There's an explicit description of when this happens. KGT p. 117.
<<
{yItaD!} or {petaD} ("Be frozen!")
These are idiomatic ways to give the command "Don't move!" The word {yItaD}
is used when speaking to an individual; {petaD} is used when giving the
command to a group. The verb {taD} means "be frozen," and it is used here
in a peculiar, though not really ungrammatical, way. Generally, when a verb
describing a state of being (for example, {tIj} ["be hot"]) is used in the
imperative form, the suffixes {-'egh} (reflexive suffix) and {-moH}
("cause") are used as well: {yItuj'eghmoH} ("Heat yourself"—that is, "Cause
yourself to be hot!"), {yItaD'eghmoH!} ("Freeze yourself!—that is, "Cause
yourself to be frozen!"). When {taD} is treated in the idiomatic sense of
"not move," however, it is treated as if it were a verb describing an
activity, such as {yIt} ("walk"): {yIyIt!} ("Walk!").
>>
This is also a passage which shows that there definitely is some kind of
difference between verbs of state and verbs of activity.

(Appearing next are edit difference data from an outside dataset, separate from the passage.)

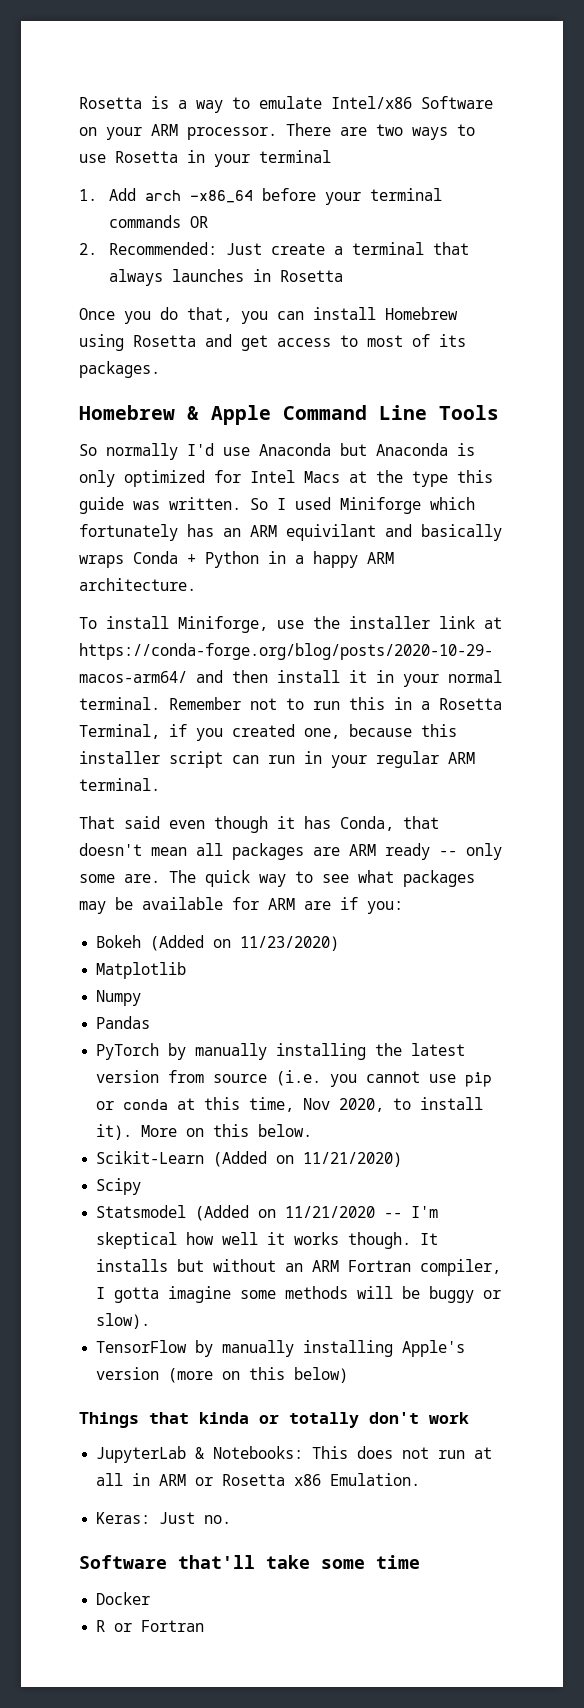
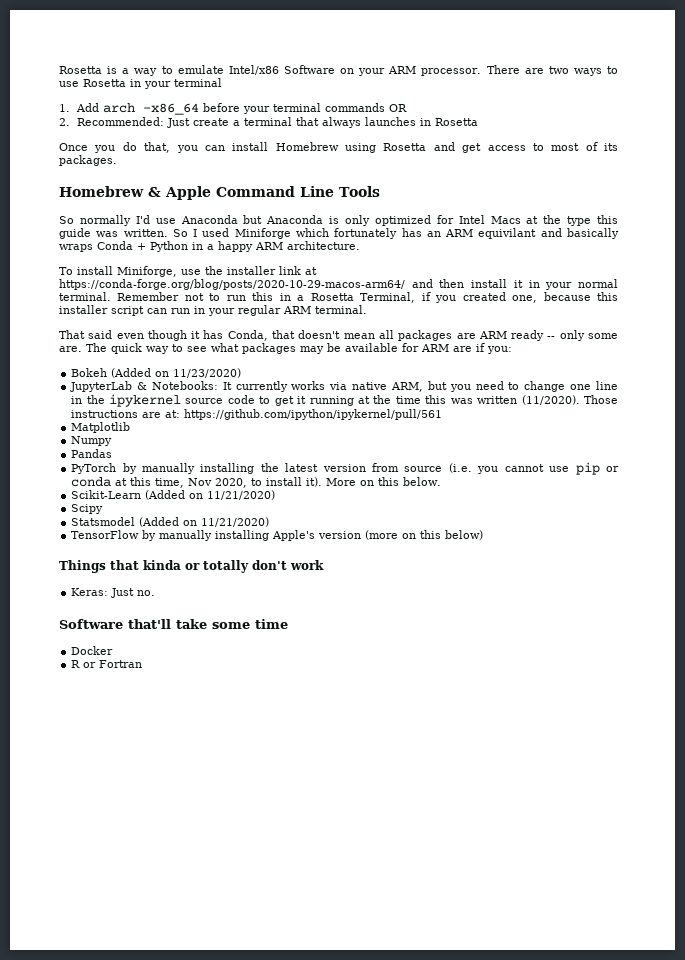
(340, 943) none -> [70,381,619,392] [71,394,618,407] [71,409,443,420] // JupyterLab & Notebooks: It currently works via native ARM, but you need to change one line in the ipykernel source code to get it running at the time this was written (11/2020). Those instructions are at: https://github.com/ipython/ipykernel/pull/561
[285,1206,439,1218] [96,1232,439,1249] [96,1259,502,1276] [96,1286,502,1303] [96,1313,151,1329] 11/21/2020 -- I'm skeptical how well it works though. It installs but without an ARM Fortran compiler, I gotta imagine some methods will be buggy or slow). -> [201,517,270,527] 11/21/2020)
[96,1446,493,1463] [96,1473,421,1486] // JupyterLab & Notebooks: This does not run at all in ARM or Rosetta x86 Emulation. -> (324, 565) none

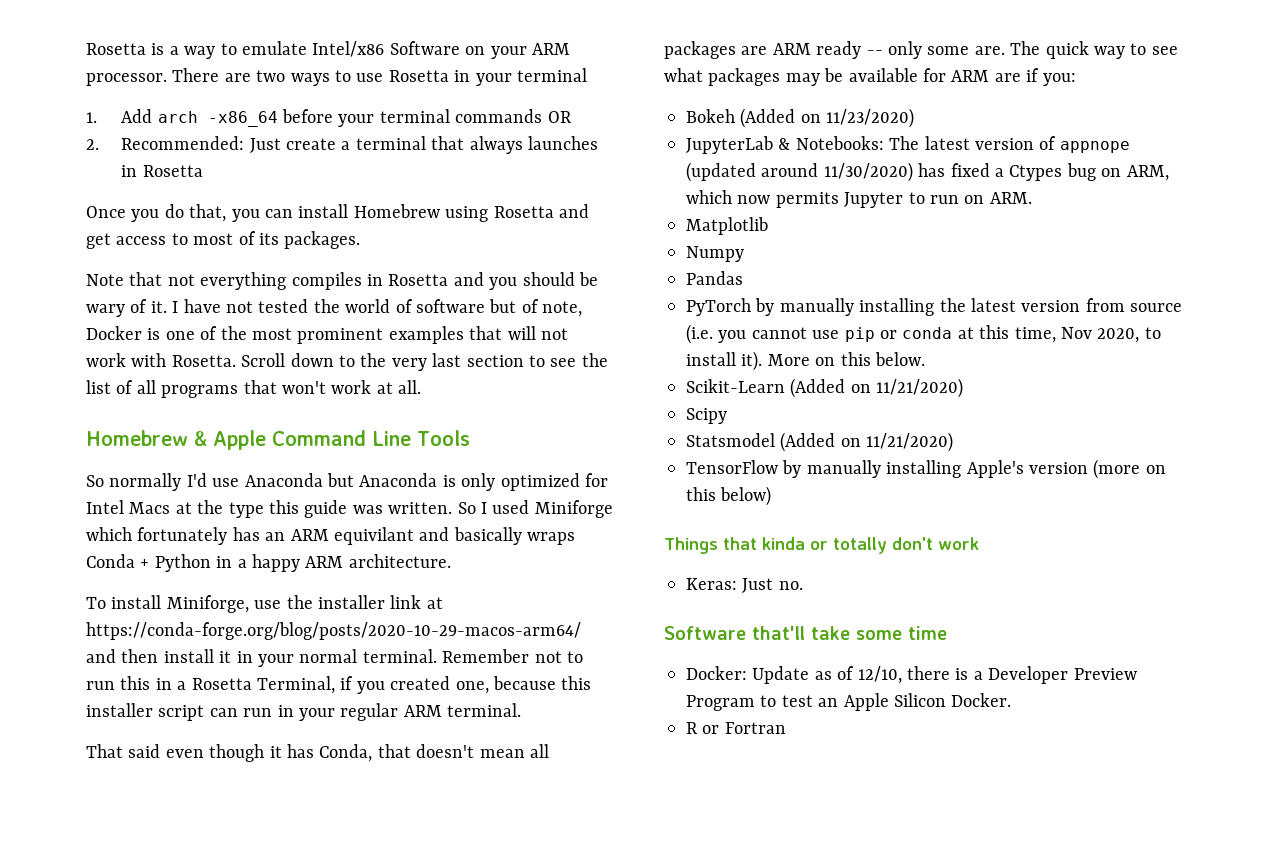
(117, 160) none -> [86,272,598,290] [86,299,583,317] [86,326,568,344] [86,353,608,371] [86,380,422,398] // Note that not everything compiles in Rosetta and you should be wary of it. I have not tested the world of software but of note, Docker is one of the most prominent examples that will not work with Rosetta. Scroll down to the very last section to see the list of all programs that won't work at all.
[222,381,619,392] [71,394,618,407] [71,409,443,420] It currently works via native ARM, but you need to change one line in the ipykernel source code to get it running at the time this was written (11/2020). Those instructions are at: https://github.com/ipython/ipykernel/pull/561 -> [889,136,1130,153] [686,162,1169,182] [686,190,1032,208] The latest version of appnope (updated around 11/30/2020) has fixed a Ctypes bug on ARM, which now permits Jupyter to run on ARM.
[71,646,114,655] Docker -> [686,666,1137,684] [686,693,1012,711] Docker: Update as of 12/10, there is a Developer Preview Program to test an Apple Silicon Docker.

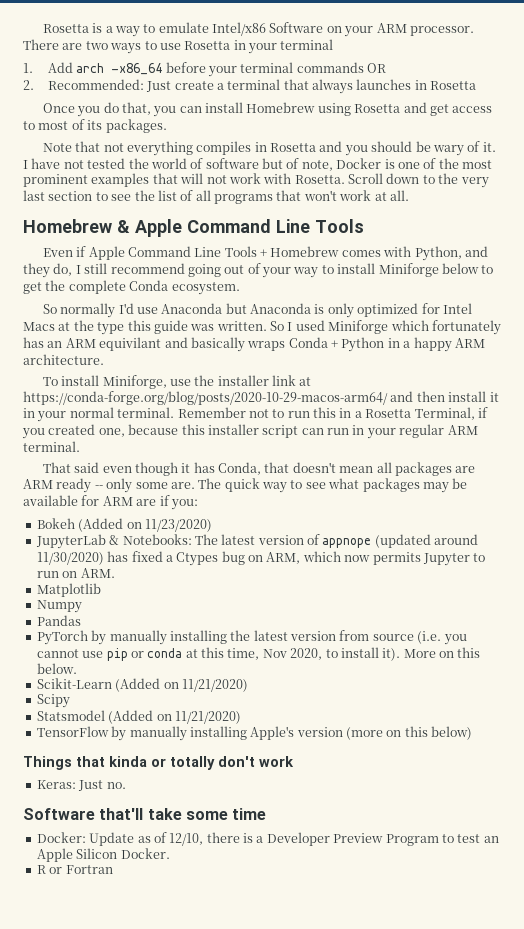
(470, 438) none -> [42,246,488,261] [23,263,494,278] [23,280,240,295] // Even if Apple Command Line Tools + Homebrew comes with Python, and they do, I still recommend going out of your way to install Miniforge below to get the complete Conda ecosystem.

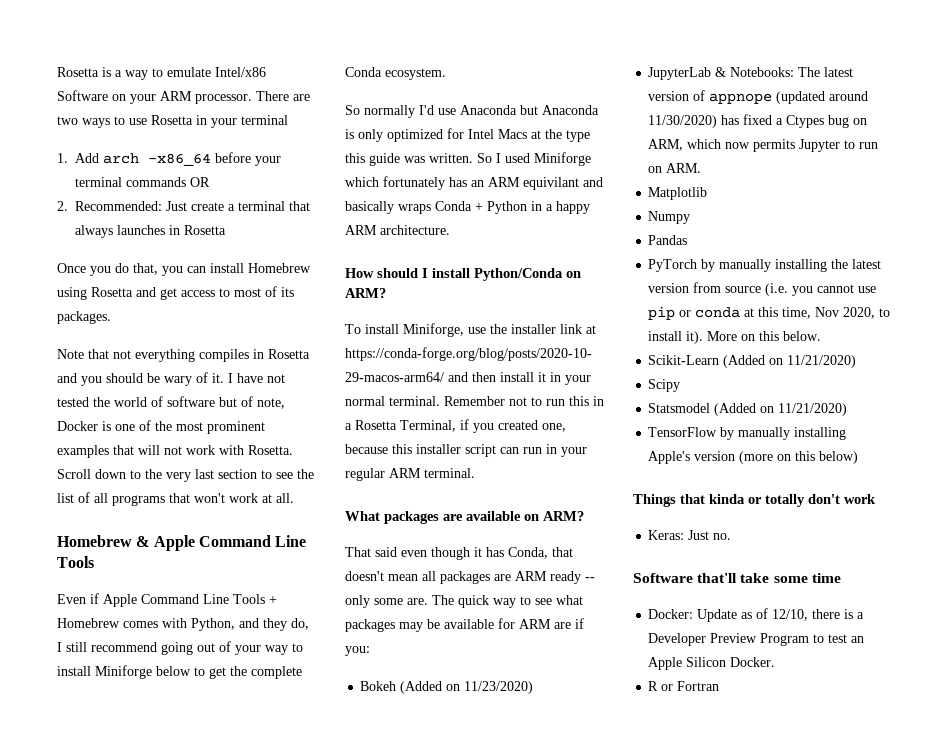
(104, 359) none -> [345,268,581,281] [345,288,386,298] // How should I install Python/Conda on ARM?
(80, 446) none -> [345,511,584,524] // What packages are available on ARM?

Is {tuv} a verb of state or a verb of activity? If you think you can say
{loD tuv} "the patient man," then you must accept that {tuv} is a verb of
state, and therefore you must accept that {yItuv'eghmoH} is the correct
command to give. (Or, perhaps Lawrence actually meant {petuv'eghmoH}.)
Still, this rule is broken sometimes. How about {QaghlIj tIchID; yIyoH!}
"Have the courage to admit your mistakes"? Is {yoH} a verb of state or a
verb of activity? Can you say {loD yoH} "brave man"?